Writer: Rusty BozmanRusty Bozman

Designing effective incentive plans will always require judgment and understanding of individual circumstances.

Since the 1960s, theorists and researchers have amassed an impressive body of knowledge around the topic of incentive compensation. Over my 25-year career in human resource and total rewards, I have struggled through most of this material – either through need or curiosity. However, while this published material is both insightful and valuable, most of it is far too technical and complicated for any practical application by the busy business owner whose focus is required in many different areas. Designing effective incentive plans will always require judgment and understanding of individual circumstances. However, it’s been my experience that almost any effective incentive plan must satisfy three basic conditions, which must be considered separately and in the proper sequence. While these conditions will seem intuitive and obvious, I am amazed by how often my clients violate one or more conditions when designing their employee plans.

THREE CONDITIONS FOR AN EFFECTIVE INCENTIVE PLAN

1. Start with Results You Want. In 1995, Steven Kerr authored a classic article, On the folly of rewarding A, while hoping for B (1), in which he highlights the importance of selecting the right measures for success. Shortcutting the process to select the ideal measurements of determining incentive awards is a very common misstep; but why? Without fail, every business owner I meet is crystal clear about the specific results he or she wants to drive business growth. In addition, very few are willing to trust employees 100 percent to achieve these results on their own. Consequently, many incentive plans I’m asked to “fix” for clients are failing because they reward employees more for activity (following a prescribed procedure or methodology) for getting results than for the results themselves. For example, one of my clients was having great success selling after-market equipment parts to clients around the world. He had adopted a strategy of leveraging outbound inside phone sales rather than placing sales representatives in the field. However, his incentive plan paid sales team members on the number of calls each made weekly rather than on the revenue dollars generated, percentage of calls converted to actual sales or other relevant outcomes. It was not surprising this plan did not produce the outcomes for which he had hoped. The sales team complained that the very premise of the plan treated them like children. In addition, many soon found ways to “game” the plan; such as by calling friends or existing customers multiple times. By the mechanics of the plan, this resulted in more payouts even with eroding revenues. Our first adjustment to the plan was to change the incentive measurement to reflect what the owner wanted – more customers and more revenue per customer. By holding each sales member accountable for certain revenue targets per month rather than bird-dogging them every minute, sales rose again, high and low performers were quickly identified, and the owner was free to focus on future strategies.

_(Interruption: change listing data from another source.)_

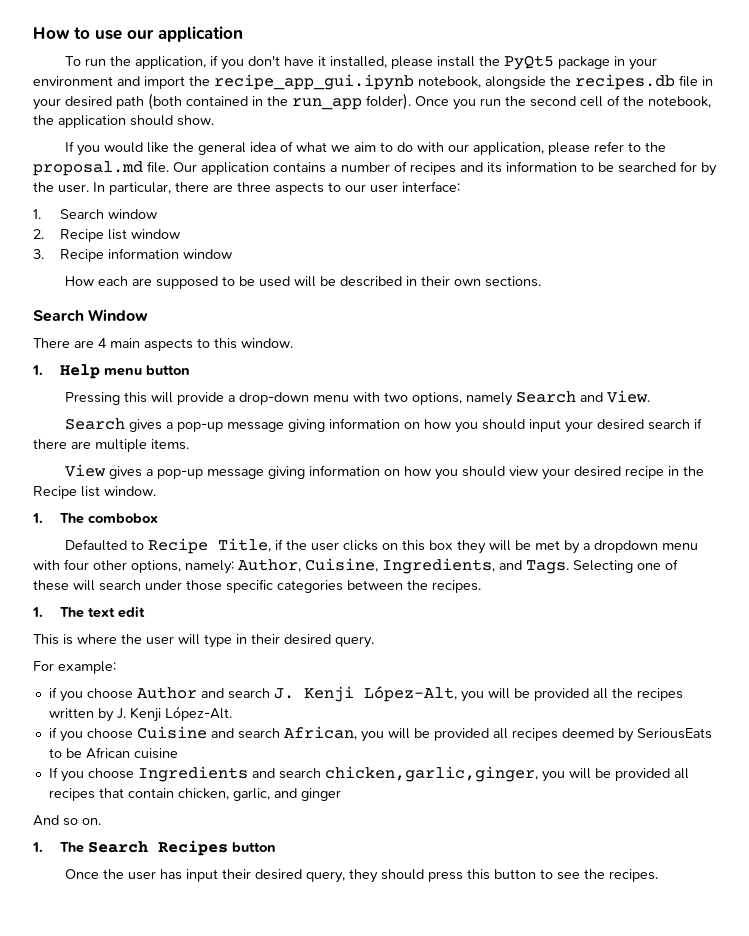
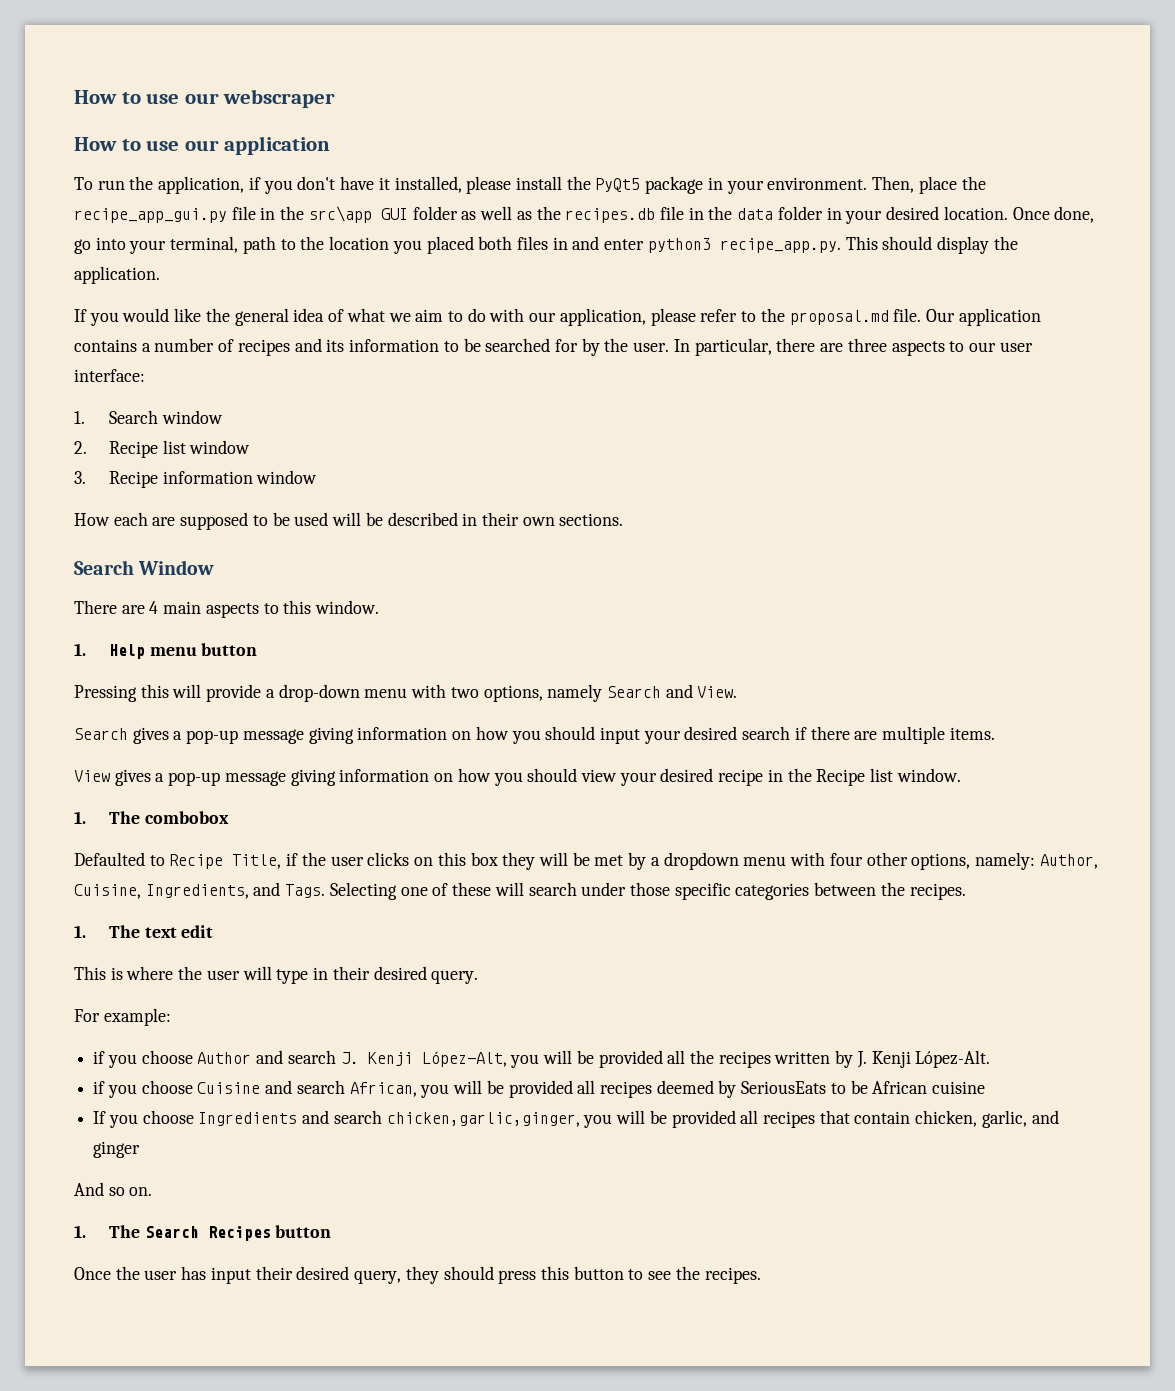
+ How to use our webscraper
- To run the application, if you don't have it installed, please install the PyQt5 package in your environment and import the recipe_app_gui.ipynb notebook, alongside the recipes.db file in your desired path (both contained in the run_app folder). Once you run the second cell of the notebook, the application should show.
+ To run the application, if you don't have it installed, please install the PyQt5 package in your environment. Then, place the recipe_app_gui.py file in the src\app GUI folder as well as the recipes.db file in the data folder in your desired location. Once done, go into your terminal, path to the location you placed both files in and enter python3 recipe_app.py. This should display the application.

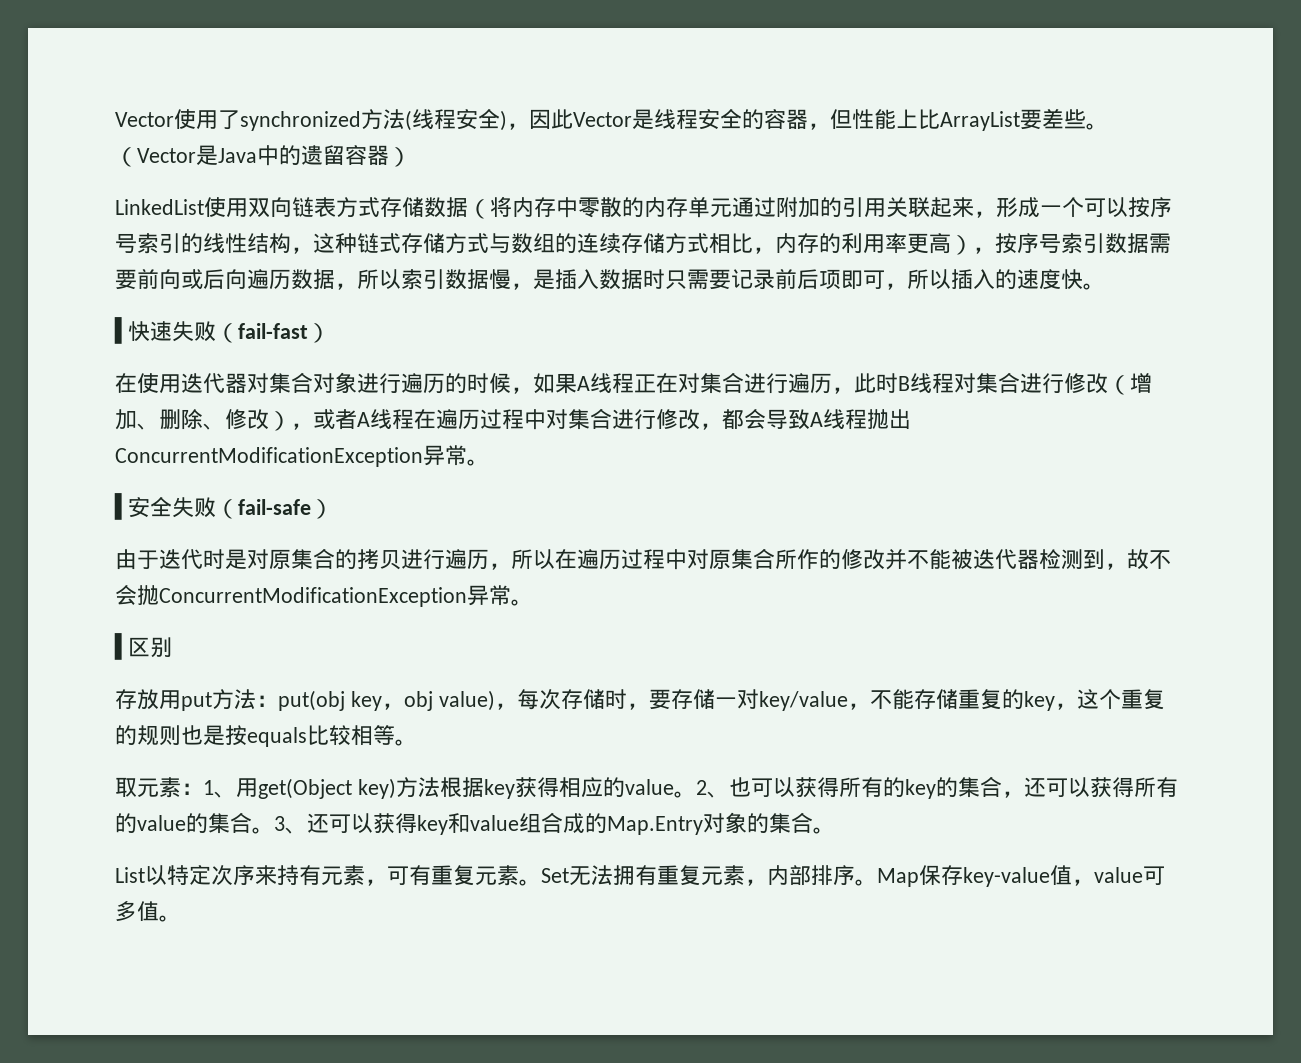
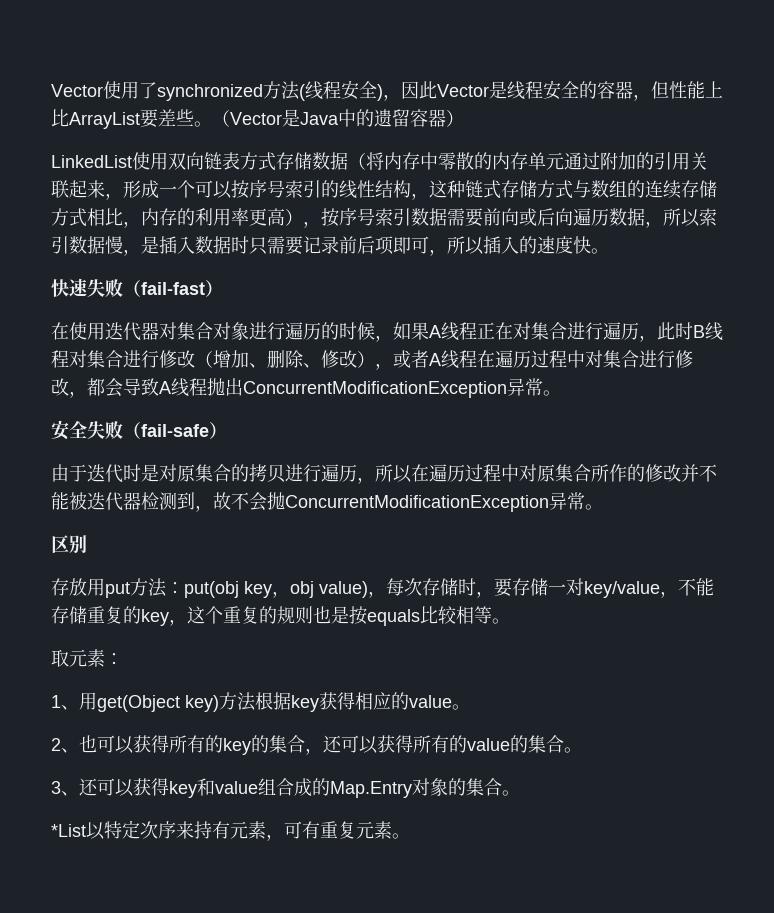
- ▌快速失败（fail-fast）
+ 快速失败（fail-fast）
- ▌安全失败（fail-safe）
+ 安全失败（fail-safe）
- ▌区别
+ 区别
- 取元素：1、用get(Object key)方法根据key获得相应的value。2、也可以获得所有的key的集合，还可以获得所有的value的集合。3、还可以获得key和value组合成的Map.Entry对象的集合。
+ 取元素：
+ 1、用get(Object key)方法根据key获得相应的value。
+ 2、也可以获得所有的key的集合，还可以获得所有的value的集合。
+ 3、还可以获得key和value组合成的Map.Entry对象的集合。
- List以特定次序来持有元素，可有重复元素。Set无法拥有重复元素，内部排序。Map保存key-value值，value可多值。
+ *List以特定次序来持有元素，可有重复元素。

2. Employee Control Determines Line of Sight. How much control does each employee have over the outcome measure you are using to determine their incentive award? One of the annual incentive measures that we used for all employees when I was the head of human resources for a publicly-traded real estate organization in Florida illustrates this point. As a publicly-traded company, the company’s board of directors liked the idea of using Annual Earnings Per Share as a key measure to determine a portion or all of each employee’s annual incentive award. After all, what better measure to use from a shareholder’s perspective? Management gets paid when shareholders get paid under this measure. This measure makes perfect sense for the executive team making most of the strategic decisions. But does it make as much sense for an Accounting Manager? Many factors can affect an earnings number, such as timing of capital investments, tax deferral strategies and environmental factors affecting share valuations. Despite a strong alignment between plan measures and shareholder value, there was a weak alignment between lower management’s daily effort (“line of sight”) and the measure.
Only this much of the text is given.